• [Data supplied]:

⁂

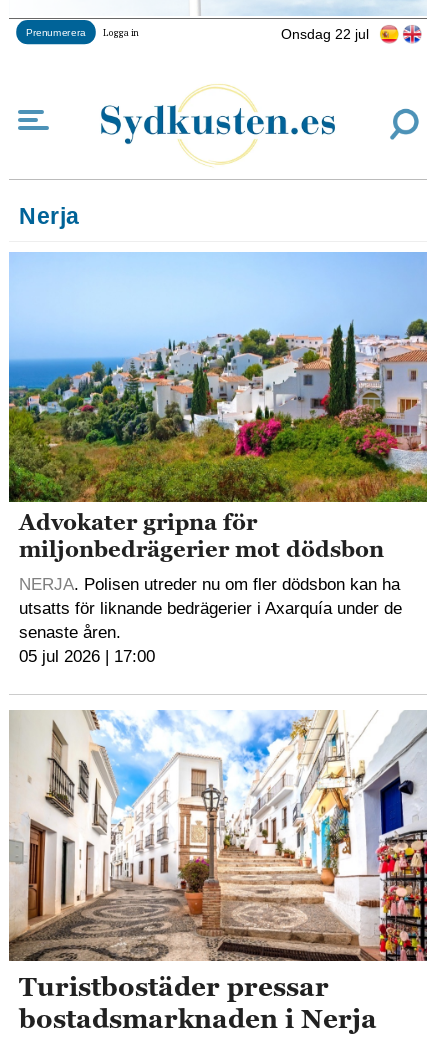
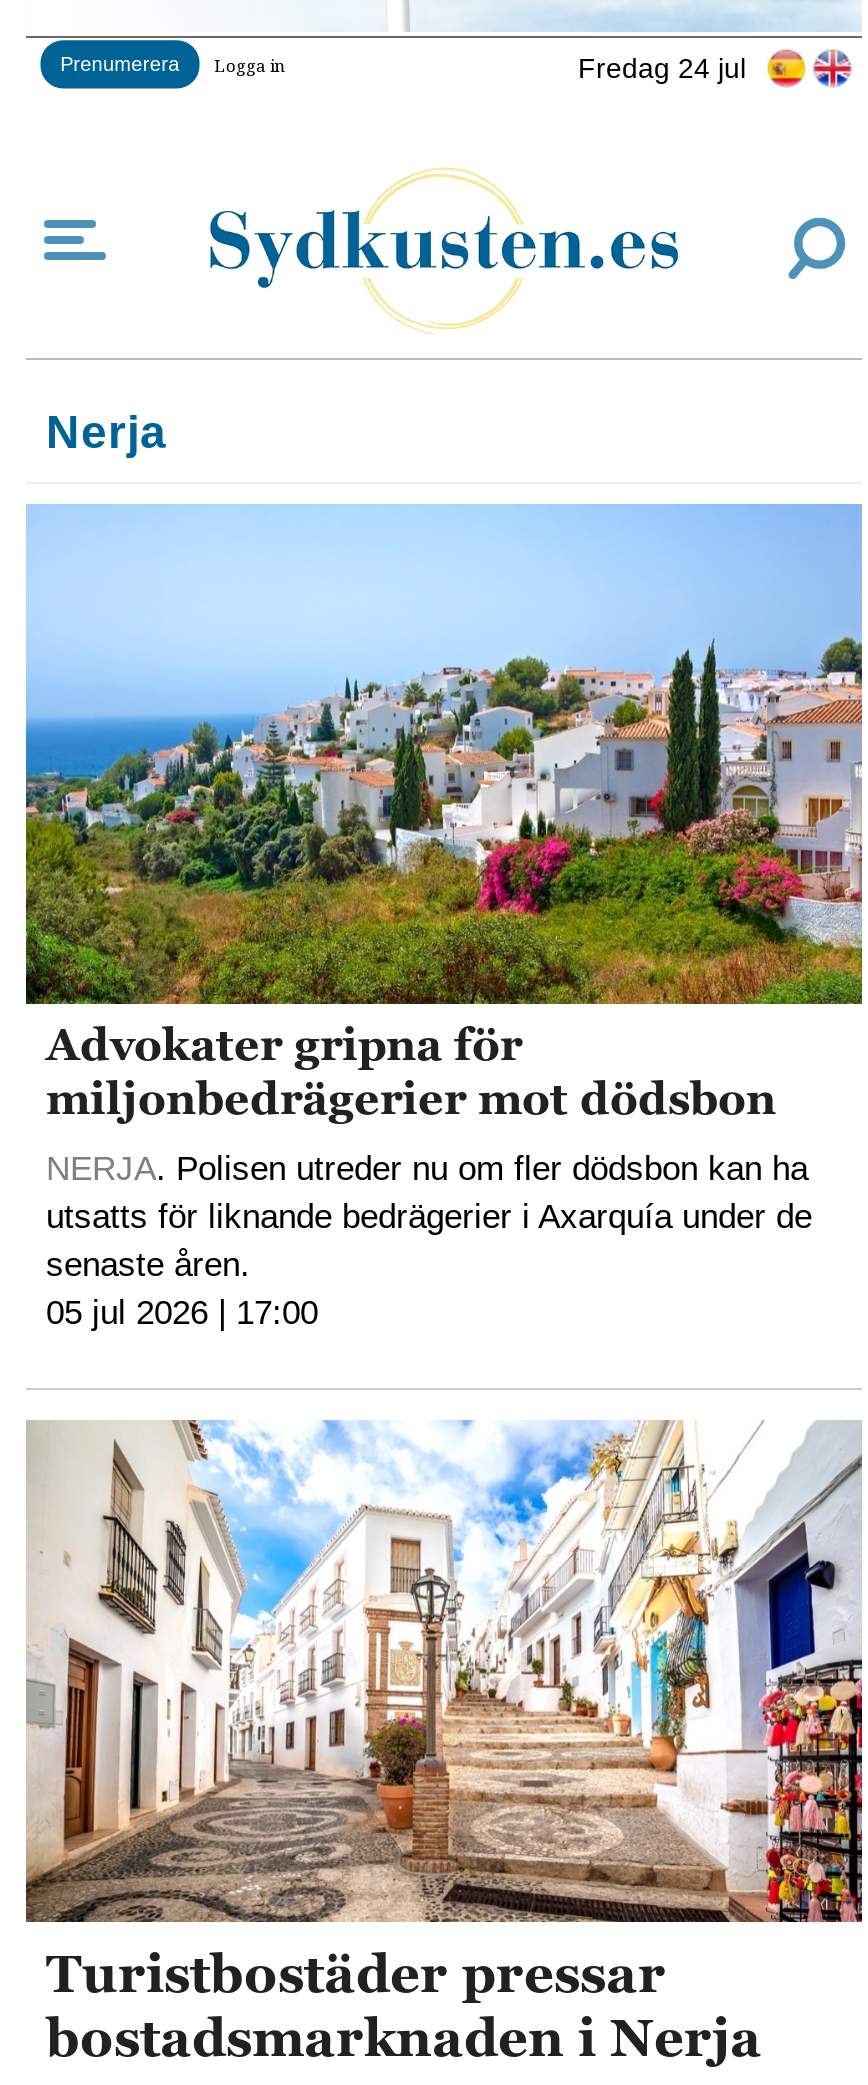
- Onsdag 22 jul
+ Fredag 24 jul
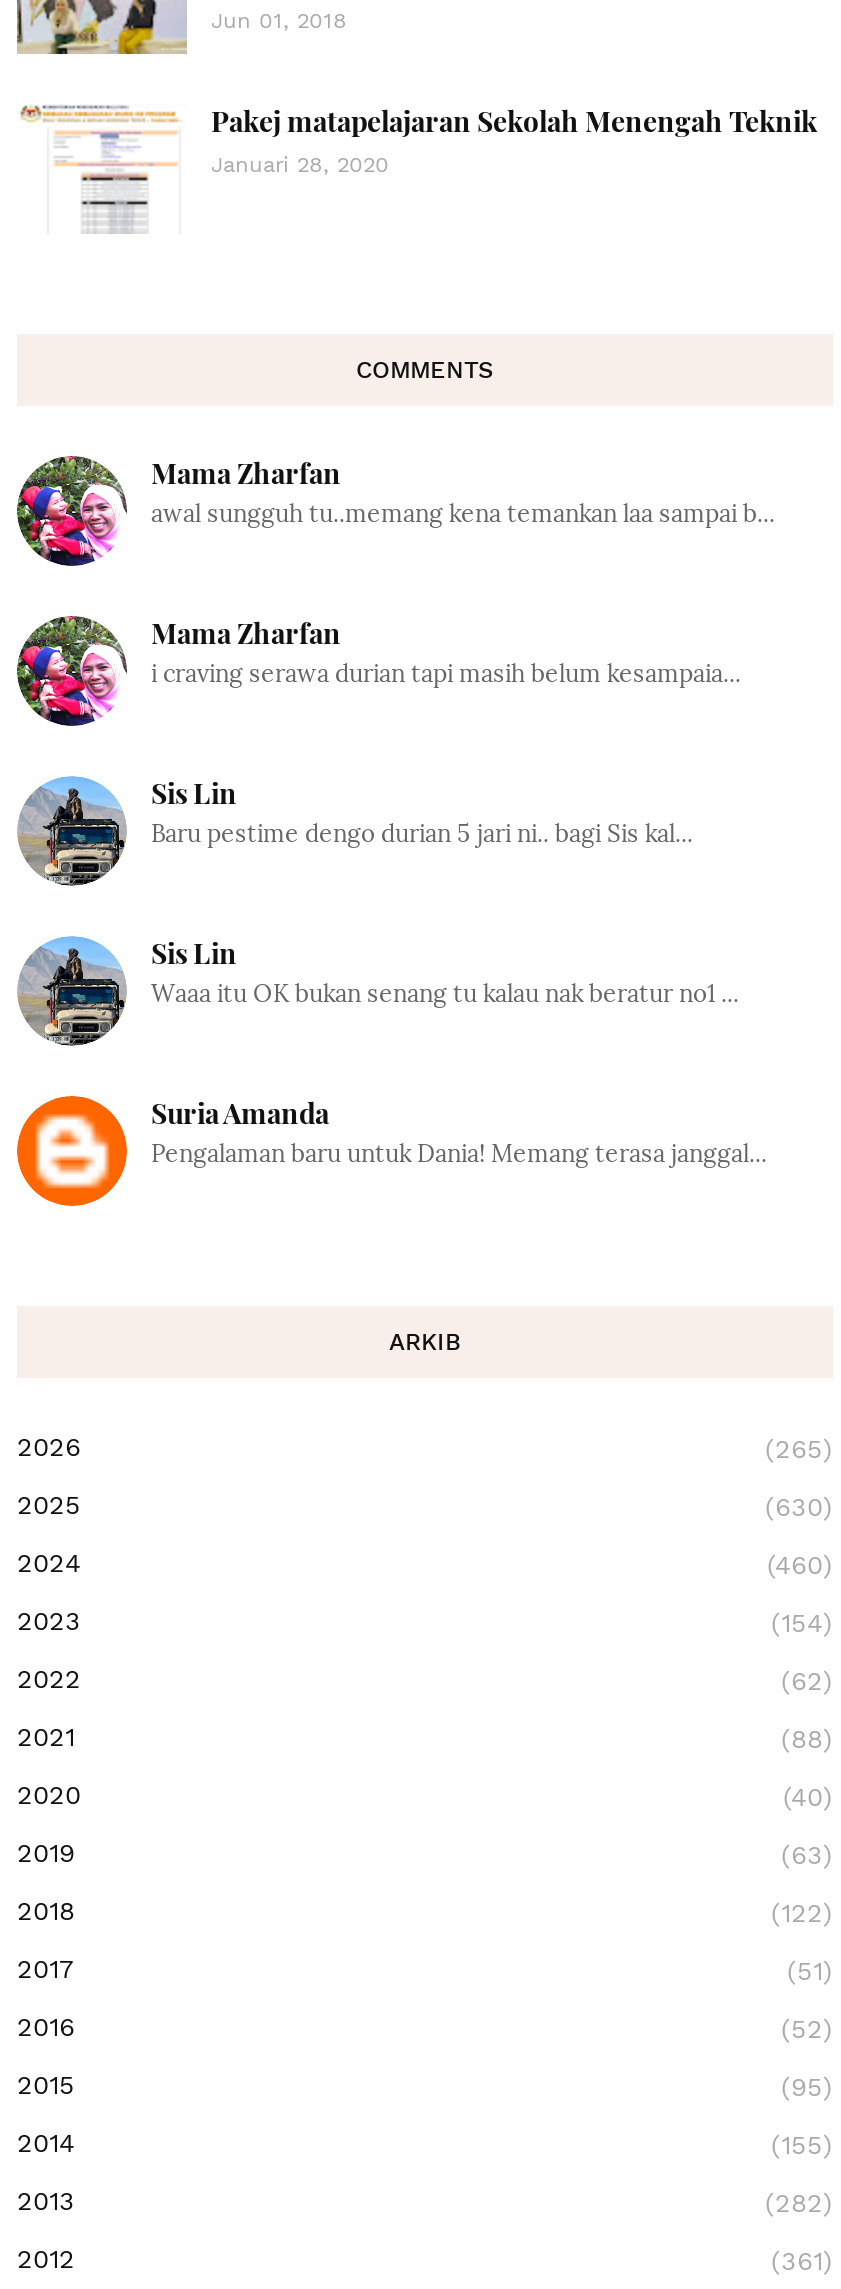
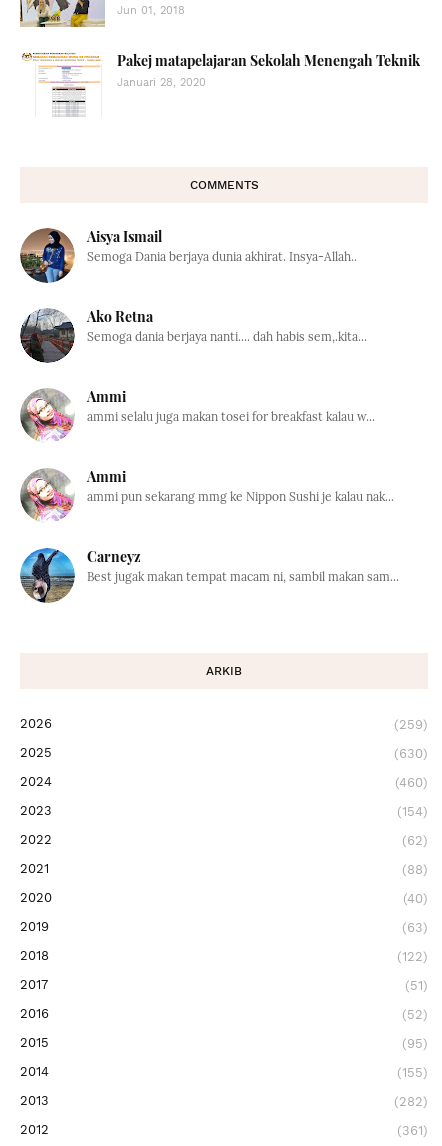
- [image]
- Mama Zharfan
- awal sungguh tu..memang kena temankan laa sampai b...
+ [image]
+ Aisya Ismail
+ Semoga Dania berjaya dunia akhirat. Insya-Allah..

- [image]
- Mama Zharfan
- i craving serawa durian tapi masih belum kesampaia...
+ [image]
+ Ako Retna
+ Semoga dania berjaya nanti.... dah habis sem,.kita...

- [image]
- Sis Lin
- Baru pestime dengo durian 5 jari ni.. bagi Sis kal...
+ [image]
+ Ammi
+ ammi selalu juga makan tosei for breakfast kalau w...

- [image]
- Sis Lin
- Waaa itu OK bukan senang tu kalau nak beratur no1 ...
+ [image]
+ Ammi
+ ammi pun sekarang mmg ke Nippon Sushi je kalau nak...

- [image]
- Suria Amanda
- Pengalaman baru untuk Dania! Memang terasa janggal...
+ [image]
+ Carneyz
+ Best jugak makan tempat macam ni, sambil makan sam...

- (265)
+ (259)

⁂

• [Work task]: An exact copy is needed of only the lines from the top of the material through the line with "- Baru pestime"; no pictures belong in it.

• [Response area]:
- Onsdag 22 jul
+ Fredag 24 jul
- [image]
- Mama Zharfan
- awal sungguh tu..memang kena temankan laa sampai b...
+ [image]
+ Aisya Ismail
+ Semoga Dania berjaya dunia akhirat. Insya-Allah..

- [image]
- Mama Zharfan
- i craving serawa durian tapi masih belum kesampaia...
+ [image]
+ Ako Retna
+ Semoga dania berjaya nanti.... dah habis sem,.kita...

- [image]
- Sis Lin
- Baru pestime dengo durian 5 jari ni.. bagi Sis kal...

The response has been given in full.